Pada 2018, International Telecommunication Union bersama sembilan lembaga lainnya, seperti Microsoft dan Deloitte, telah membuat panduan dalam merumuskan strategi keamanan dan ketahanan cyber nasional. Di dalamnya terdapat poin public-private partnership, yang berarti adanya kerja sama antara publik dan swasta. Bahkan di panduan itu ditulis hal-hal apa saja yang harus dilakukan dalam menjalankan kerja sama tersebut.

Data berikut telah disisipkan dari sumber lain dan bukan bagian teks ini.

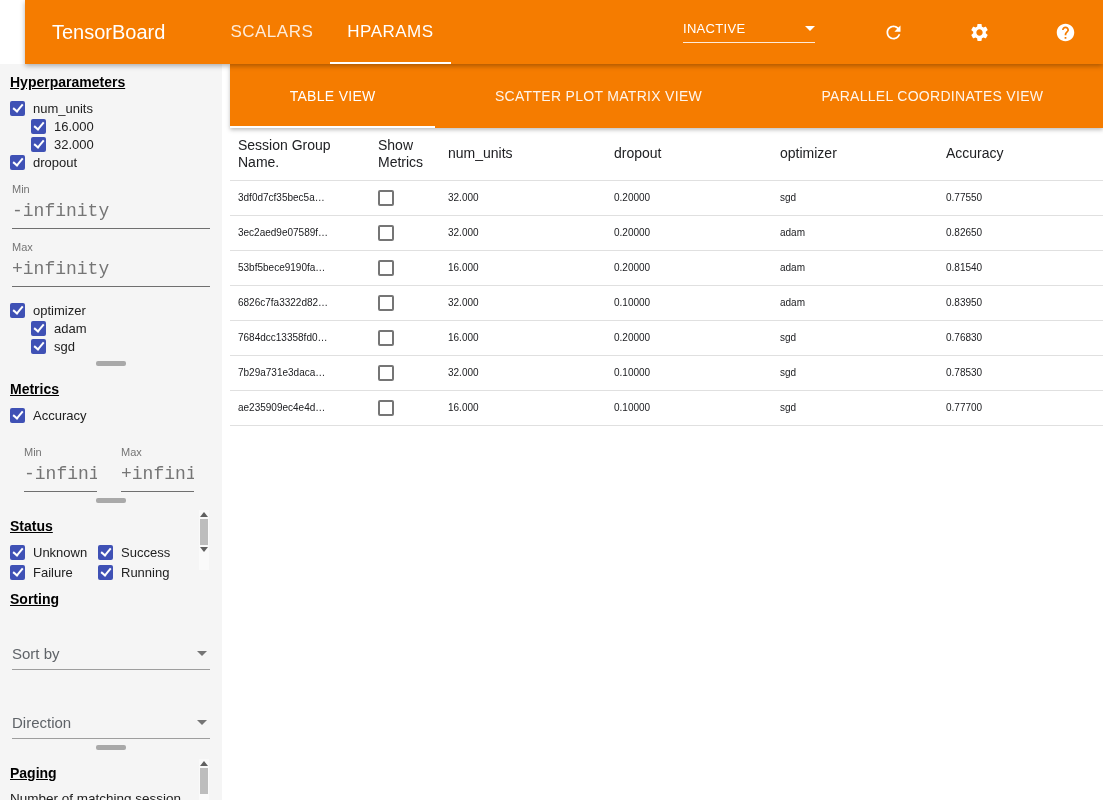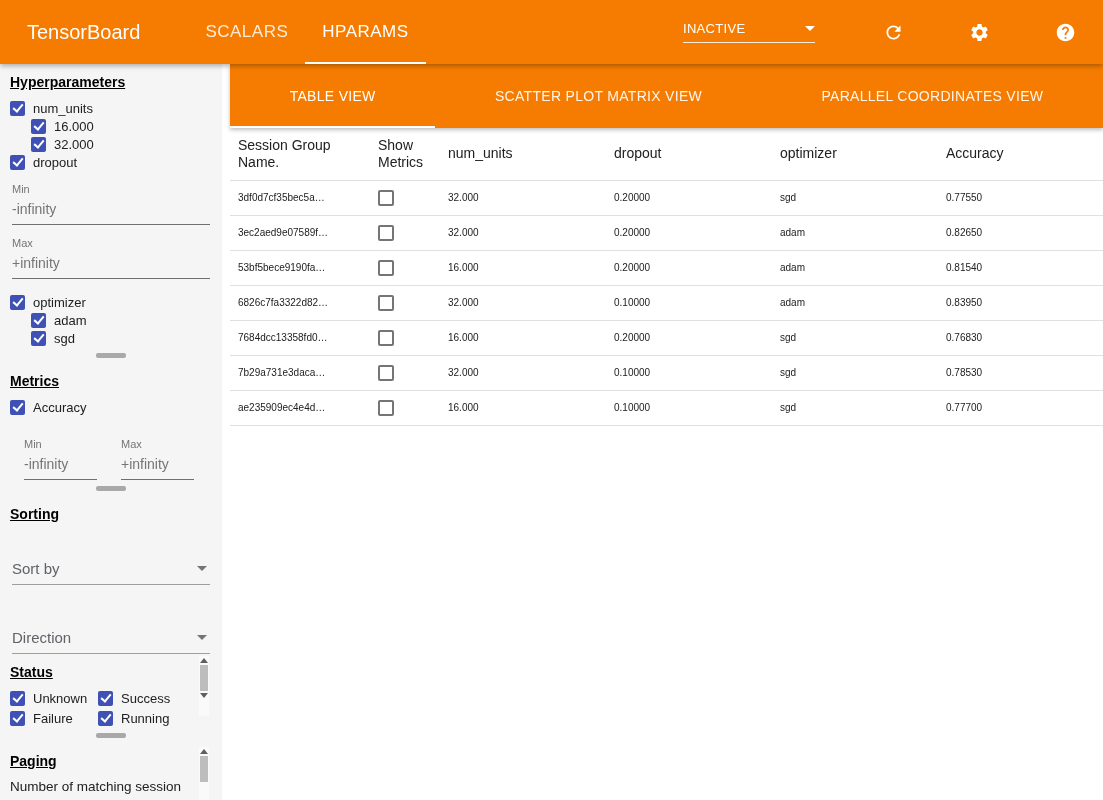"TensorBoard" .topbar { margin-left: none -> 25px }
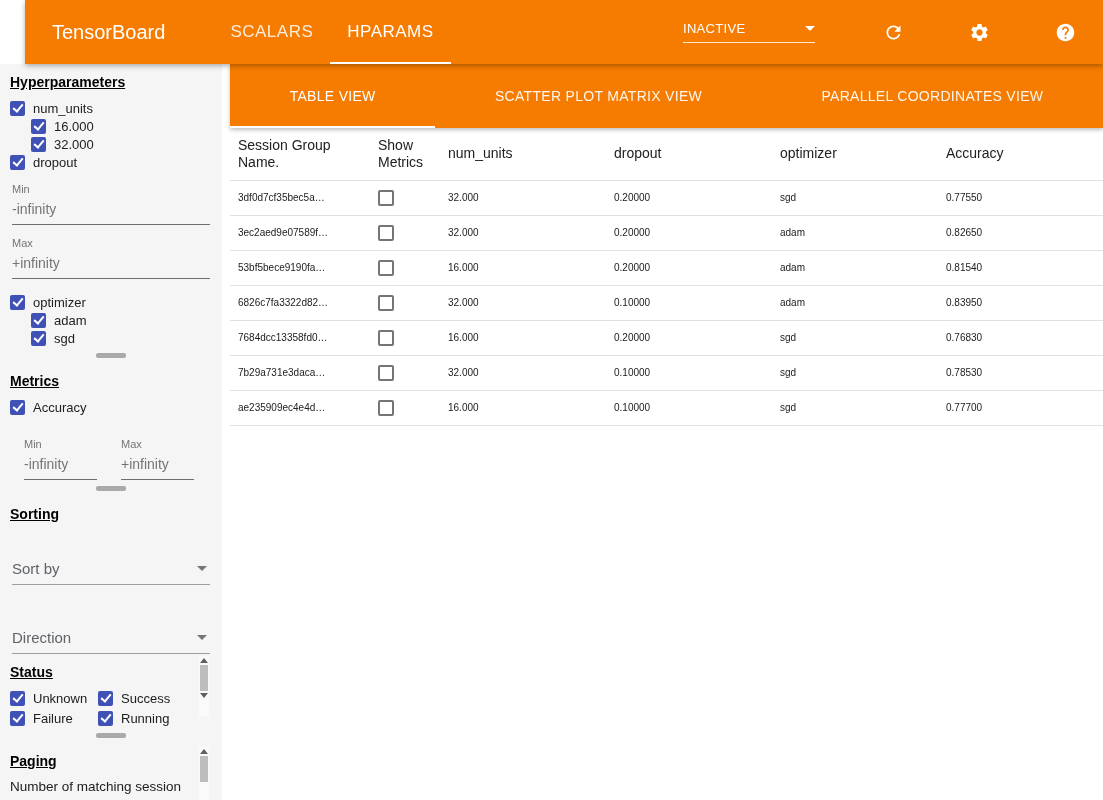"-infinity" .field-input { font-family: Liberation Sans, sans-serif -> Liberation Mono, monospace; font-size: 14px -> 18px }
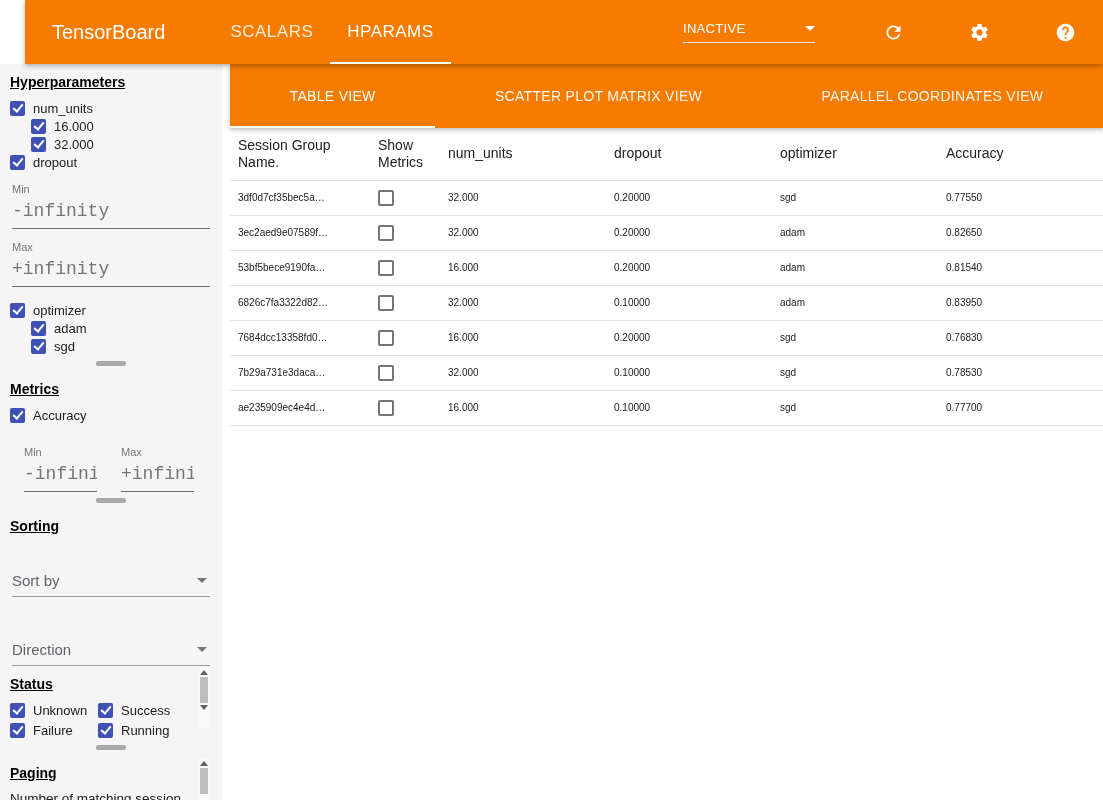"Sorting" section.sb-sec { order: before "Status" -> after "Status" }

Salah satunya membangun kepercayaan publik dan swasta terhadap pemerintah.

Perancang RUU KKS jelas tak mengetahui bahwa Internet dapat berkembang karena memiliki tiga “DNA” utama yang diakui mayoritas masyarakat global, yakni proses bawah-atas partisipatif, memprioritaskan stabilitas dan integritas sistem, serta menjaga sifat terbuka dari teknologi yang mendasarinya.

Penggabungan semua fungsi keamanan dan ketahanan cyber pada satu lembaga pemerintah tidak hanya merusak integritas sistem Internet itu sendiri, tapi juga tidak sesuai dengan prinsip interoperability Internet governance, yang menyatakan bahwa Internet dijalankan oleh berbagai lembaga atau organisasi.

Pendekatan banyak pemangku kepentingan dalam membuat peraturan atau kebijakan harus digunakan ketika keputusan yang akan dibuat berdampak pada orang dan minat yang luas dan terdistribusi. Pendekatan ini juga diperlukan saat ada hak dan tanggung jawab yang tumpang-tindih di lintas sektor, membutuhkan berbagai bentuk keahlian (seperti teknis, hukum, sosial budaya) dan legitimasi, serta saat keputusan yang dibuat berdampak langsung terhadap implementasi.

Hal ini juga dibahas oleh Organisasi Kerja Sama dan Pembangunan Ekonomi (OECD), organisasi lintas pemerintah di 36 negara, sepanjang 2013-2015. Organisasi itu merumuskan kesepakatan bahwa keamanan digital adalah masalah ekonomi dan sosial, bukan sekadar masalah teknis. OECD menegaskan bahwa semua pemangku kepentingan bertanggung jawab mengelola risiko keamanan digital sesuai dengan peran dan konteksnya. Pemangku kepentingan juga harus mengelola risiko keamanan cyber secara transparan dan konsisten dengan hak asasi manusia dan nilai-nilai fundamental, seperti kebebasan berekspresi, arus bebas informasi, kerahasiaan informasi dan komunikasi, perlindungan privasi dan data pribadi, serta keterbukaan dan proses yang adil.